Pope John Paul II: Forgiveness and Compassion for Your Enemies

 

"Forgiveness happens inside the person doing the forgiving. It heals our pain and resentment before it does anything for the person we forgive; they might never know about it."(Lewis Smedes, author of The Art of Forgiving, Morrings, 1996)
On May 13, 1981, Mehmet Ali Agca shot Pope John Paul II, as the pope rode in an open car across St. Peter's Square.


1981: The Pope was shot four times - twice in the stomach, once in the right arm, once in the left hand. Emergency surgery saves him.

Agca served nearly 20 years in Rebibbia, an Italian prison, for his crime.

Pope John Paul II visited Agca in Rebibbia Prison and forgave him.

In 2000, Italy granted clemency to Turkish gunman Mehmet Ali Agca, who was jailed for 19 years for the attempted assassination of Pope John Paul II. The pardon was accompanied by signing of an extradition decree .

Italian authorities handed Agca over to Turkish police authorities in 2000. In Turkey he had to serve the remaining nine years of a 10-year sentence he received for killing a newspaper editor, Abdi Ipekci, in 1978. Agca will be released in December 2005.

MUST READ !! Excerpts from Lance Morrow's article "The Papacy" in Time.com

A pardon from the Pontiff, a lesson in forgiveness for a troubled world

The memory keeps one picture in particular: St. Peter's Square on 13 May 1981.



Pope John Paul II (C) lies bleeding in his open car moments after he was shot by Turkish gunman Mehmet Ali Agca in St. Peter's Square, on May 13, 1981

It shows Pope John Paul II in white robes, capsized backward on his seat, stricken, in a posture vaguely reminiscent of the Pietá. There is an adrenal burst of motion in the scene as the security men spring alive and the Pontiff¹s white Popemobile lurches off through the crowd.
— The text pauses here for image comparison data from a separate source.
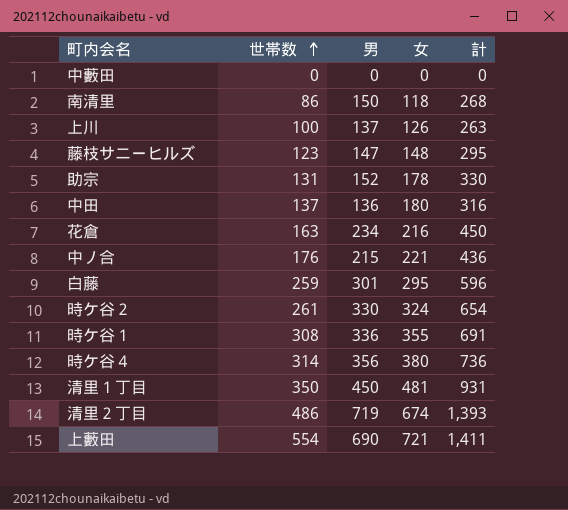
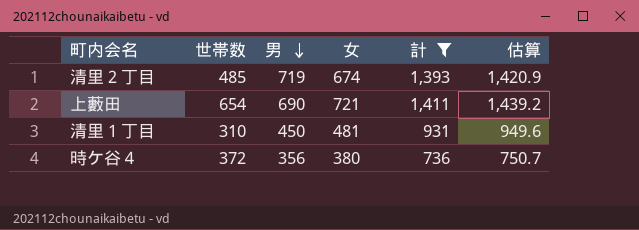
filter: none -> 計 >= 736
row order: 世帯数 ascending -> 男 descending
column 估算 | formula: none -> [計] * 1.02
清里２丁目 | 世帯数: 486 -> 485
上藪田 | 世帯数: 554 -> 654
清里１丁目 | 世帯数: 350 -> 310
時ケ谷４ | 世帯数: 314 -> 372

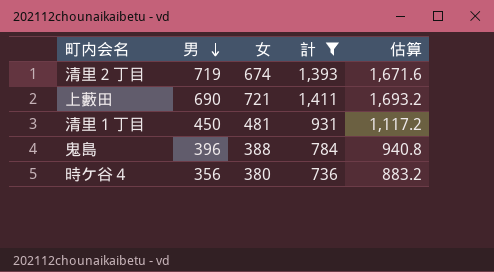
column 世帯数 | position: 2 -> none
column 估算 | formula: [計] * 1.02 -> [計] * 1.2
row 鬼島: none -> 396 | 388 | 784 | 940.8

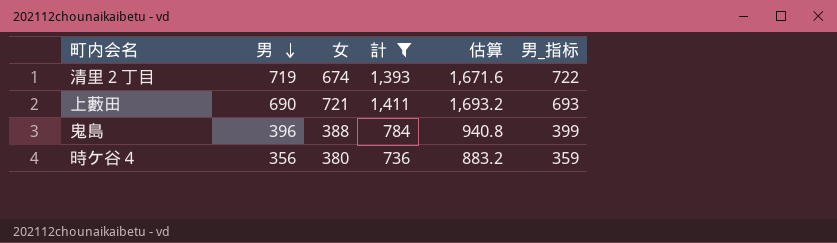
column 男_指标 | formula: none -> [男] + 3
row 清里１丁目: 450 | 481 | 931 | 1,117.2 -> none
In an extraordinary moment of grace, the violence in St. Peter's Square was transformed.

In a bare, white-walled cell in Rome's Rebibbia prism, John Paul tenderly held the hand that had held the gun that was meant to kill him.


Pope John Paul II talks to Turkish Mehmet Ali Agca, who attempted to kill him, in Agca's cell in Rome's Rebibbia prison on December 27, 1983.
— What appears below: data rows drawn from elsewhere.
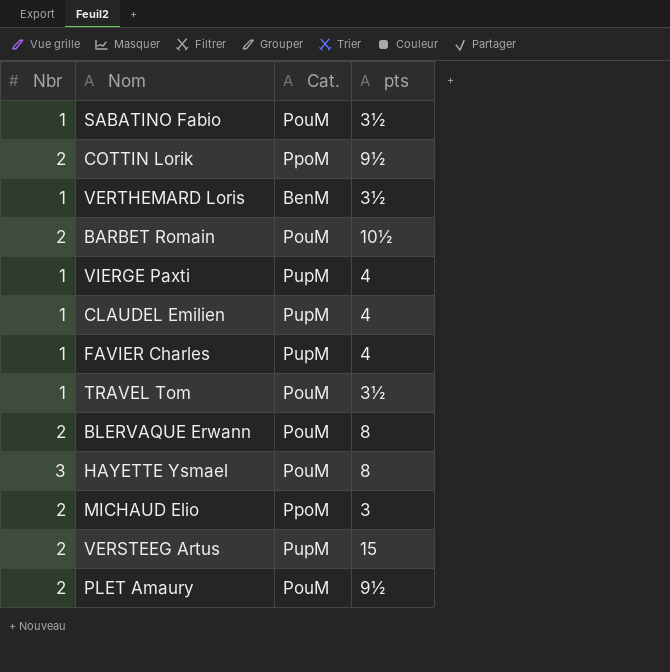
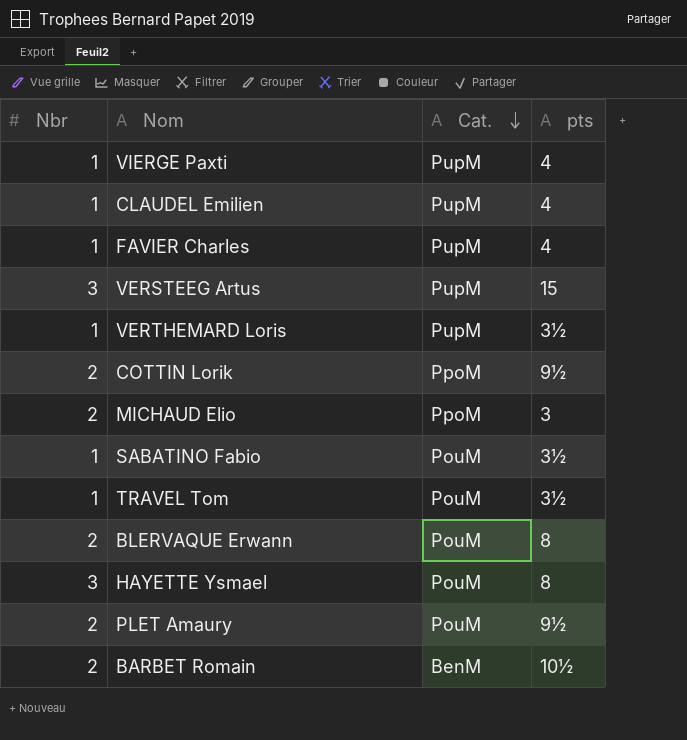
row order: none -> Cat. descending
VERSTEEG Artus | Nbr: 2 -> 3
VERTHEMARD Loris | Cat.: BenM -> PupM
BARBET Romain | Cat.: PouM -> BenM

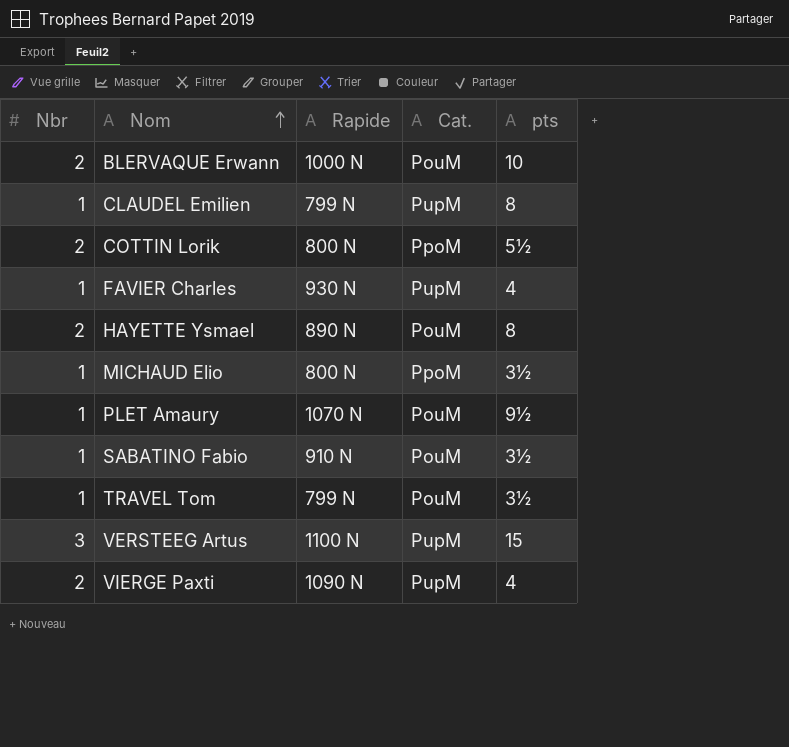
row order: Cat. descending -> Nom ascending
column Rapide | position: none -> 3
row VERTHEMARD Loris: 1 | PupM | 3½ -> none
row BARBET Romain: 2 | BenM | 10½ -> none
BLERVAQUE Erwann | pts: 8 -> 10
CLAUDEL Emilien | pts: 4 -> 8
COTTIN Lorik | pts: 9½ -> 5½
HAYETTE Ysmael | Nbr: 3 -> 2
MICHAUD Elio | Nbr: 2 -> 1
MICHAUD Elio | pts: 3 -> 3½
PLET Amaury | Nbr: 2 -> 1
VIERGE Paxti | Nbr: 1 -> 2

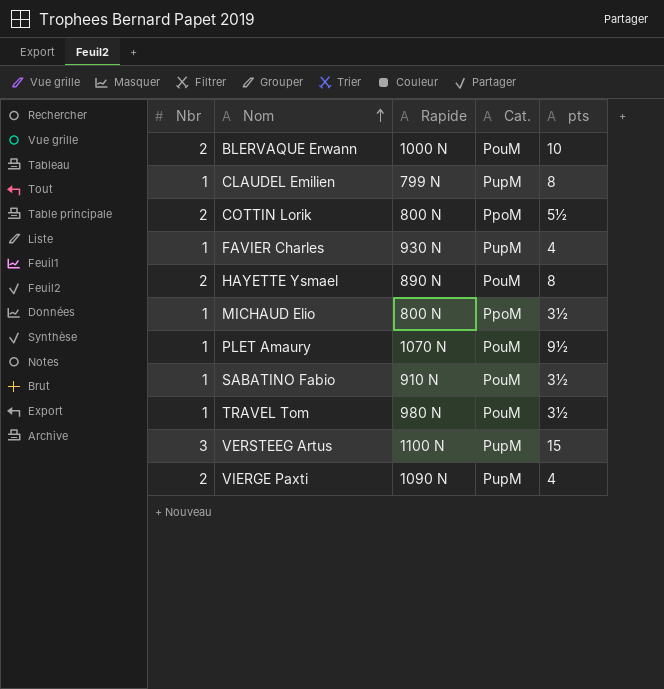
TRAVEL Tom | Rapide: 799 N -> 980 N

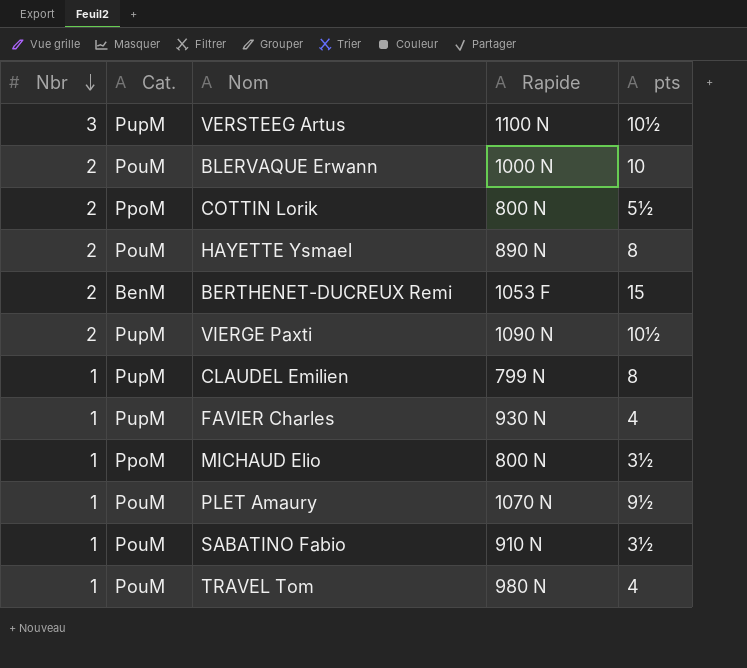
row order: Nom ascending -> Nbr descending
column Cat. | position: 4 -> 2
VERSTEEG Artus | pts: 15 -> 10½
row BERTHENET-DUCREUX Remi: none -> 2 | BenM | 1053 F | 15
VIERGE Paxti | pts: 4 -> 10½
TRAVEL Tom | pts: 3½ -> 4

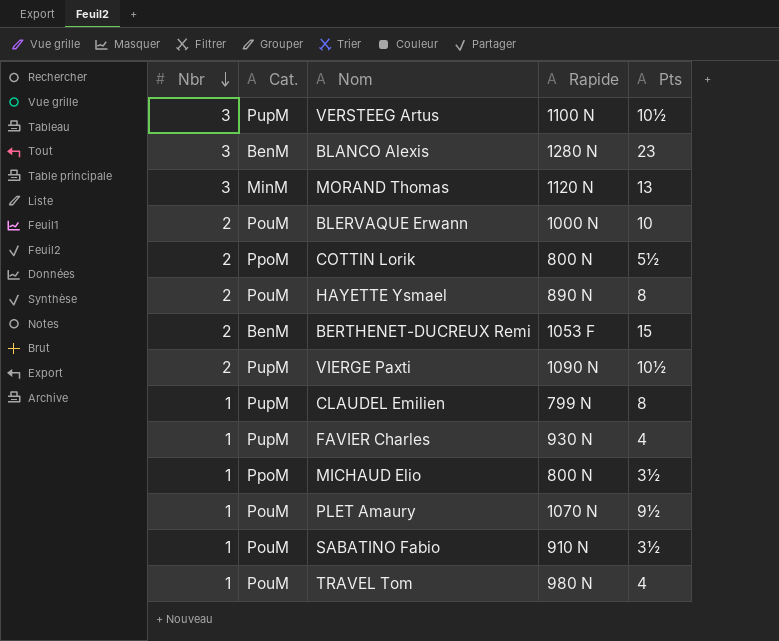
column name: pts -> Pts
row BLANCO Alexis: none -> 3 | BenM | 1280 N | 23
row MORAND Thomas: none -> 3 | MinM | 1120 N | 13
For 21 minutes, the Pope sat with his would-be assassin, Mehmet Ali Agca. The two talked softly. Once or twice, Agca laughed.

The Pope forgave him for the shooting.

At the end of the meeting, Agca either kissed the Pope's ring or pressed the Pope's hand to his forehead in a Muslim gesture of respect. It was a startling drama of forgiveness and reconciliation. On one level, it was an intensely intimate transaction between two men.

But if the Pope spoke in whispers, he also meant to proclaim a message to the world.

The only other people in the cell with Agca and John Paul were the Pope's personal secretary, two security agents--and a Vatican photographer and television crew.

The Pope brought the photographer and the cameramen because he wanted the image in that cell to be shown around a world filled with nuclear arsenals and unforgiving hatreds, with hostile superpowers and smaller, implacable fanaticisms.

It is difficult to imagine a more perfect economy of drama.

The Pope's deed spoke, not his words, and it spoke with the full authority of his mortal life and the danger to which Agca had subjected it.

The meaning of John Paul's forgiveness was profoundly Christian. He embraced his enemy and pardoned him.

John Paul meant, among other things, to demonstrate how the private and public dimensions of human activity may fuse in moral action.

What he intended to show was a fundamental relationship between peace and the hearts of men and women, the crucial relevance of the turnings of the will and spirit.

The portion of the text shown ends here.